Provided records:
○ ○ ○
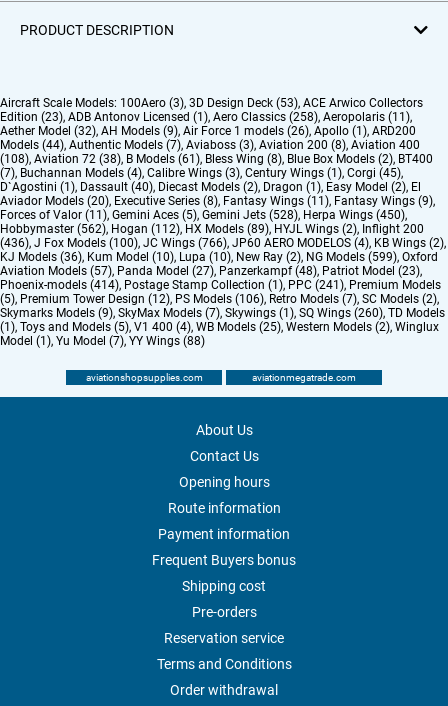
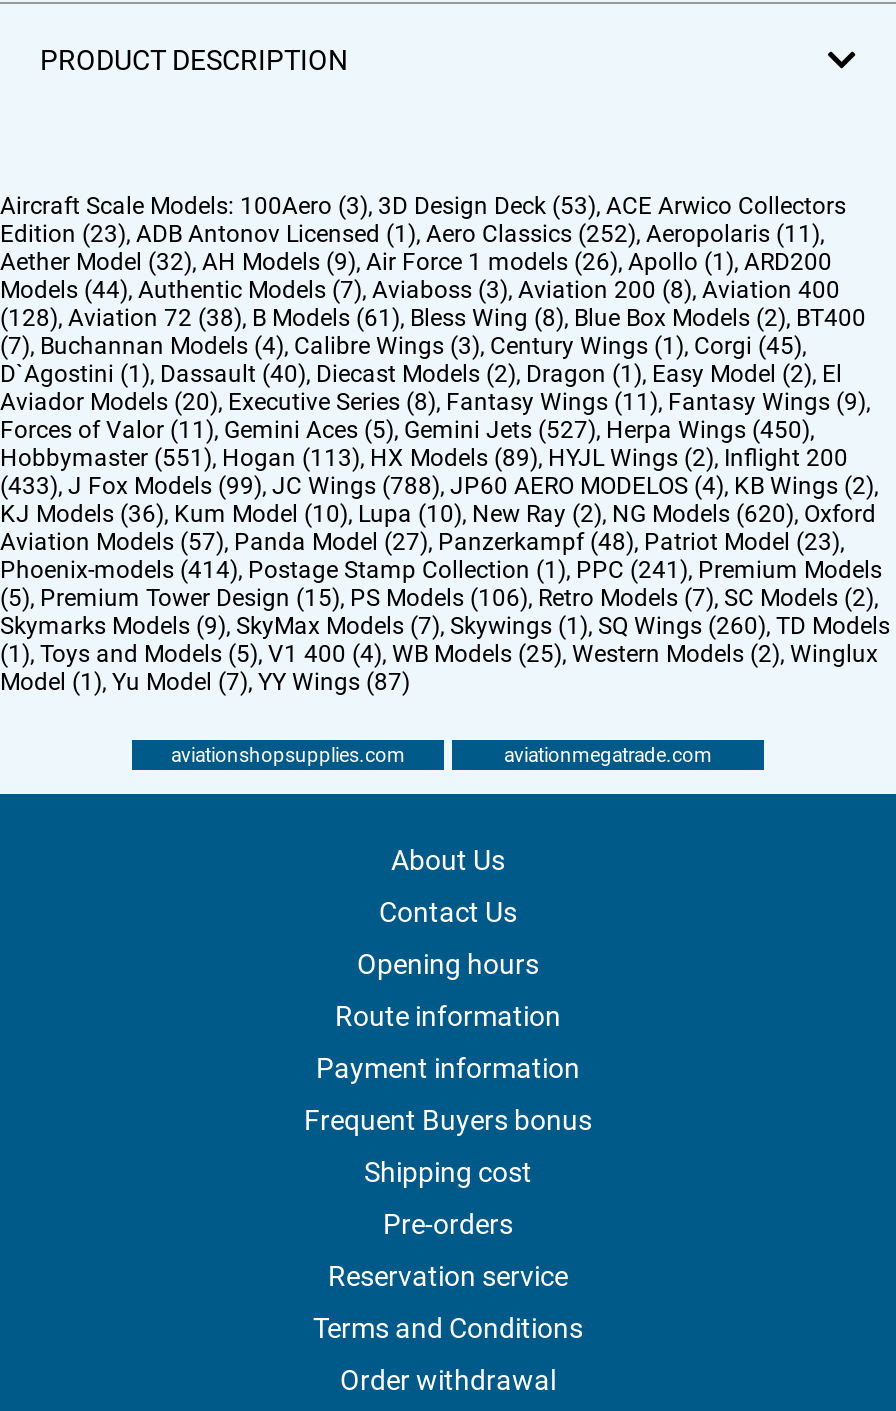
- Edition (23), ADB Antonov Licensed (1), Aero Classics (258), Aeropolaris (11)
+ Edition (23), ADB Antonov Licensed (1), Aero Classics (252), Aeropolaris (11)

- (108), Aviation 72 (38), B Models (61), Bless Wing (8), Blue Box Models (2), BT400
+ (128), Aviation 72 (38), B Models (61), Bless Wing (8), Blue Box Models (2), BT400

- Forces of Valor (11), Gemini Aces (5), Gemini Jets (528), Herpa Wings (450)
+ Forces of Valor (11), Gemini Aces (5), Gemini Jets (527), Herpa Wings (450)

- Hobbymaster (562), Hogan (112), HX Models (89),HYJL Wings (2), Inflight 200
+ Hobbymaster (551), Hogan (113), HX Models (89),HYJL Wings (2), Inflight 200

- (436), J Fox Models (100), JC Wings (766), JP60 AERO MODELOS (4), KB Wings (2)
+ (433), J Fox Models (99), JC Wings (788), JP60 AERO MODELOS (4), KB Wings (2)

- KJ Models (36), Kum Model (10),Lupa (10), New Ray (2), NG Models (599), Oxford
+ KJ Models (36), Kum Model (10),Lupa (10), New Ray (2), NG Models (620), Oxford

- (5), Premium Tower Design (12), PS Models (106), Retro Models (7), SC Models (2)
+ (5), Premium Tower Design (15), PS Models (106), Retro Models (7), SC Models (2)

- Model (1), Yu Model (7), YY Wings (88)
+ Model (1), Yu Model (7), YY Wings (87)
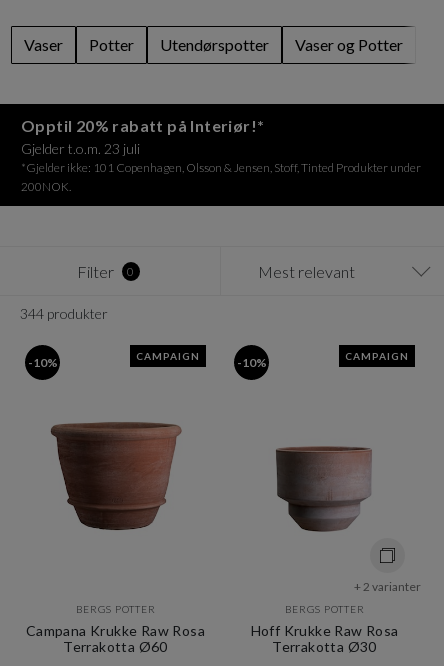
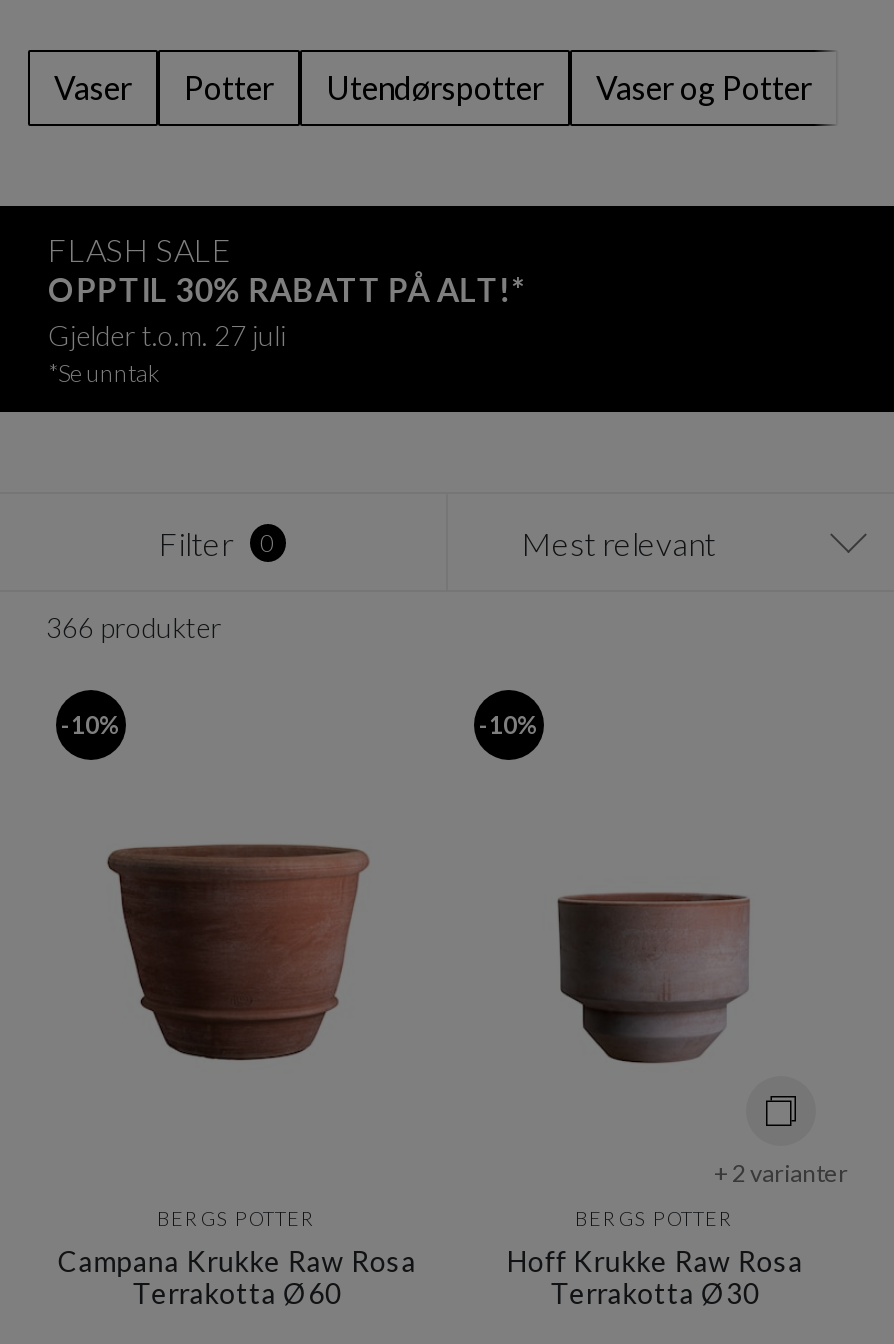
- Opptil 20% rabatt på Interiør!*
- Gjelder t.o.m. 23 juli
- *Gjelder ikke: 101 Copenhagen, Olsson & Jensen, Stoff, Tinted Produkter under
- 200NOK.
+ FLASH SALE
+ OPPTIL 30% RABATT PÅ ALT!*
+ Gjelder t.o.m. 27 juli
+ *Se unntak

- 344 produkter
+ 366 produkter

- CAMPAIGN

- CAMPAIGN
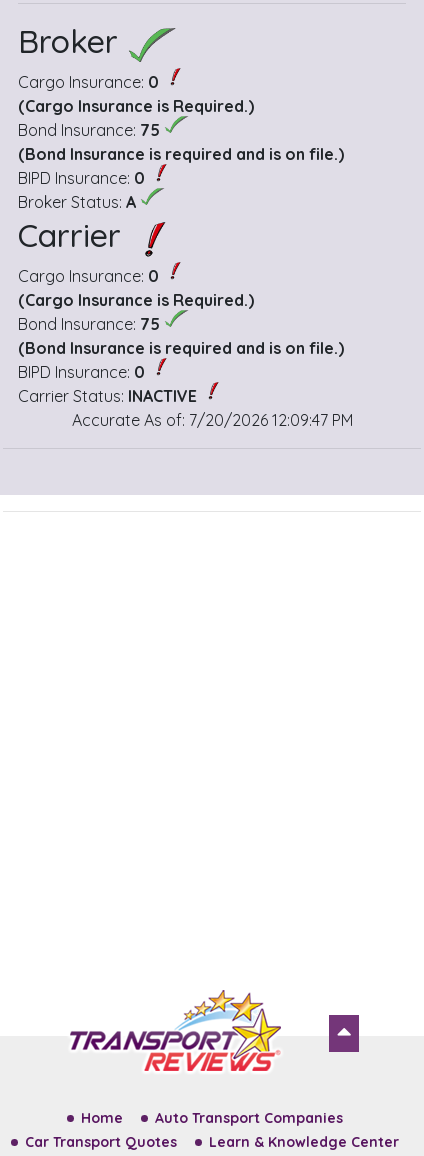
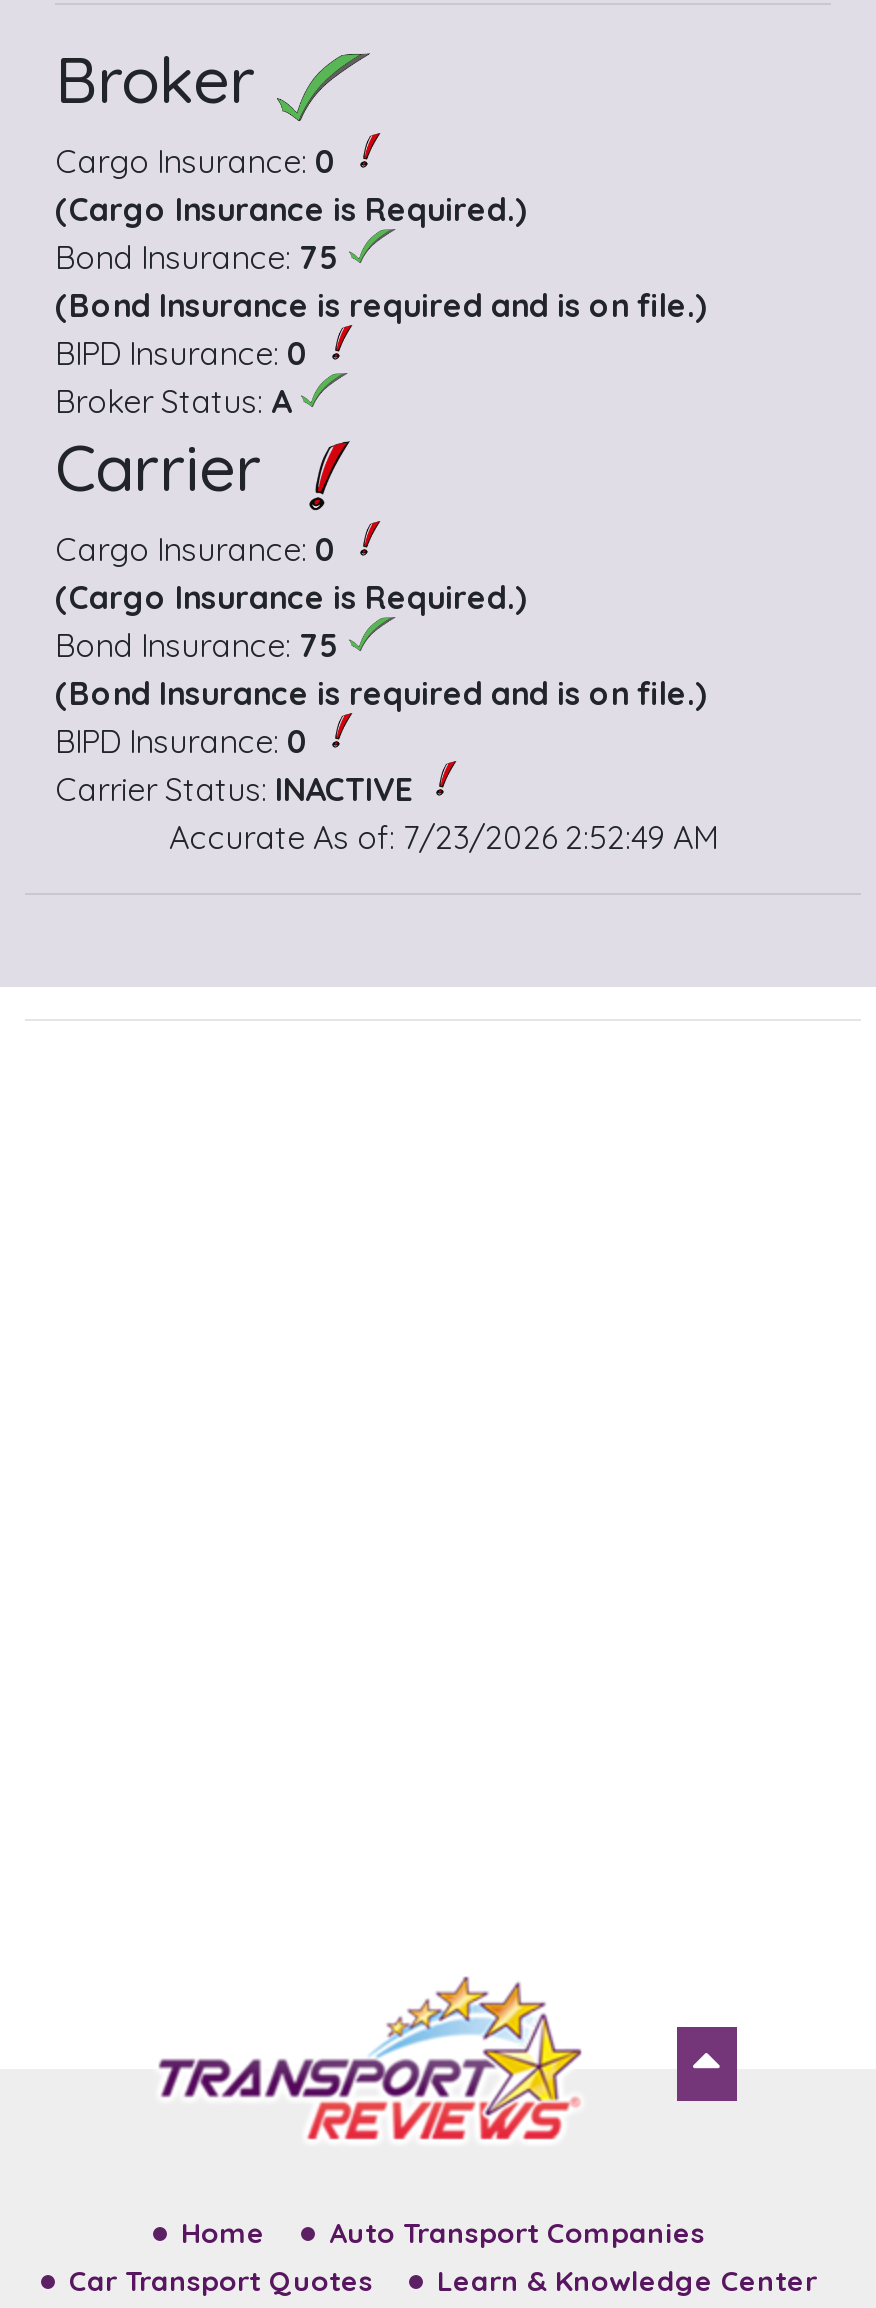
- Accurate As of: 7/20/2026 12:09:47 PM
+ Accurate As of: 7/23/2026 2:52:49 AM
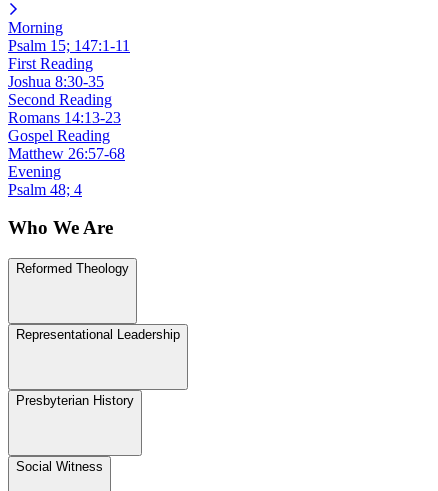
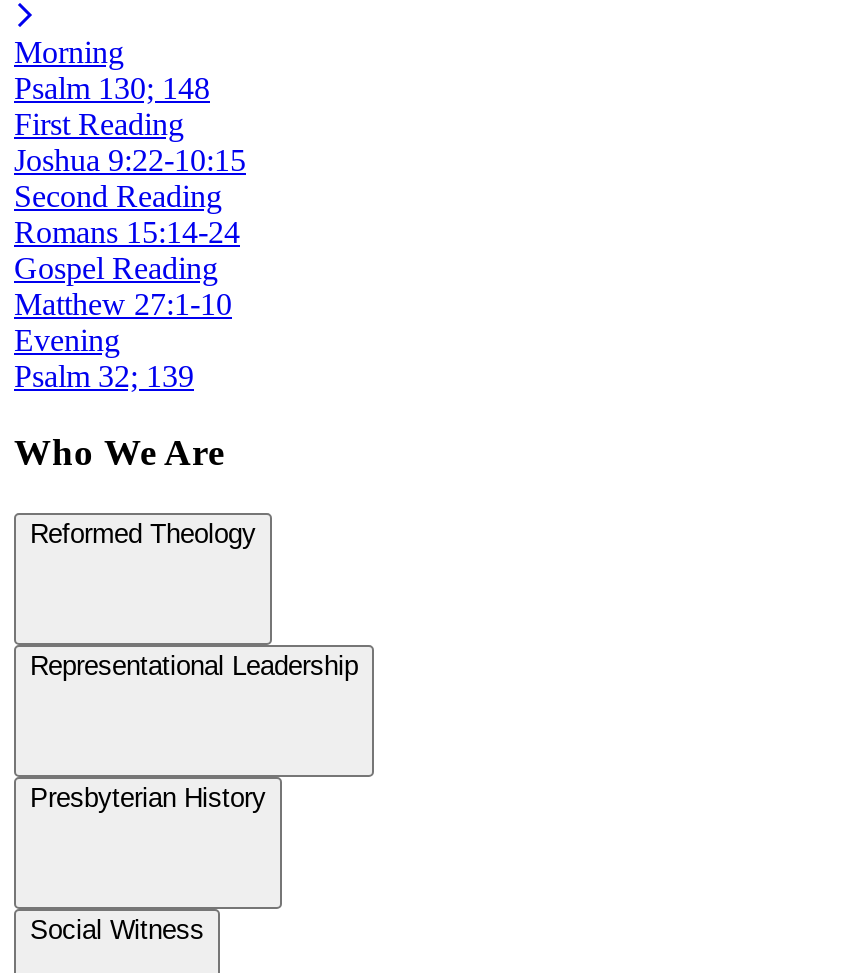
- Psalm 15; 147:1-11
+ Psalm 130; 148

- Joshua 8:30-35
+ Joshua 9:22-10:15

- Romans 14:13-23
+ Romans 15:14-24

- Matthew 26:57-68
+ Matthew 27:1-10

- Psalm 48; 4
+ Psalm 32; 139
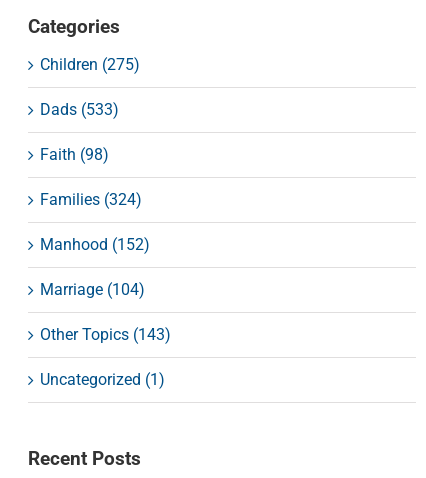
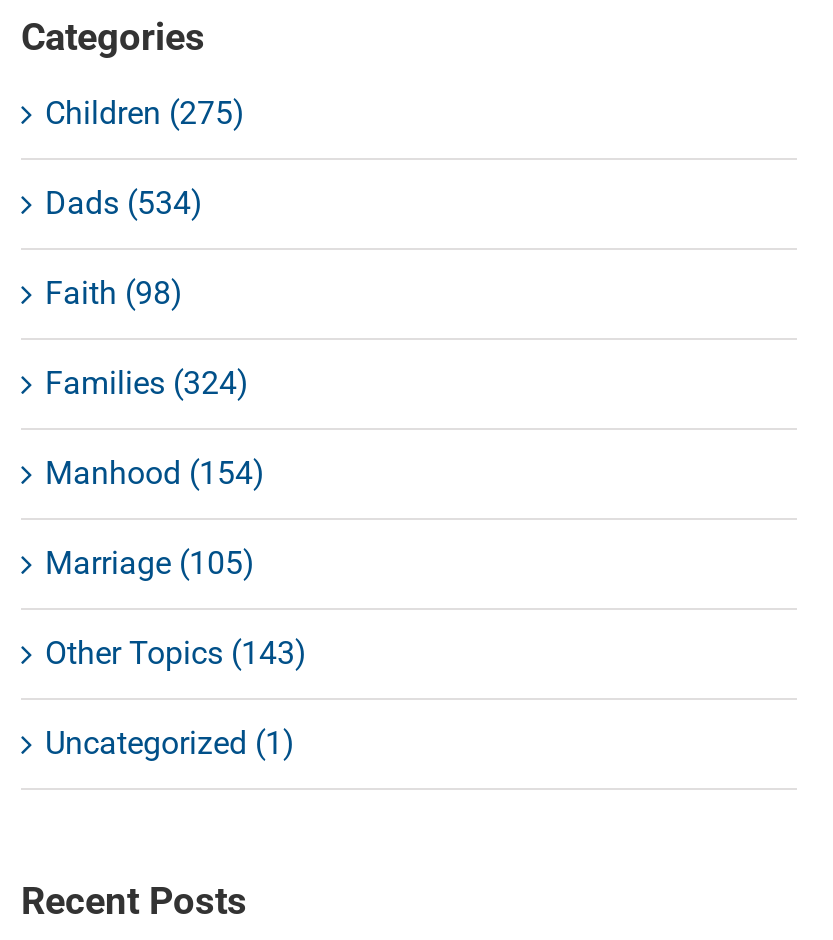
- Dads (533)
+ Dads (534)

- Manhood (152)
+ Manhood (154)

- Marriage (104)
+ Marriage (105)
○ ○ ○
Restate word for word only the lines that run from the line holding "- Matthew 26:57-68" to the end of the data, both ends kept, leaving every picture out.

Response box:
- Matthew 26:57-68
+ Matthew 27:1-10

- Psalm 48; 4
+ Psalm 32; 139
- Dads (533)
+ Dads (534)

- Manhood (152)
+ Manhood (154)

- Marriage (104)
+ Marriage (105)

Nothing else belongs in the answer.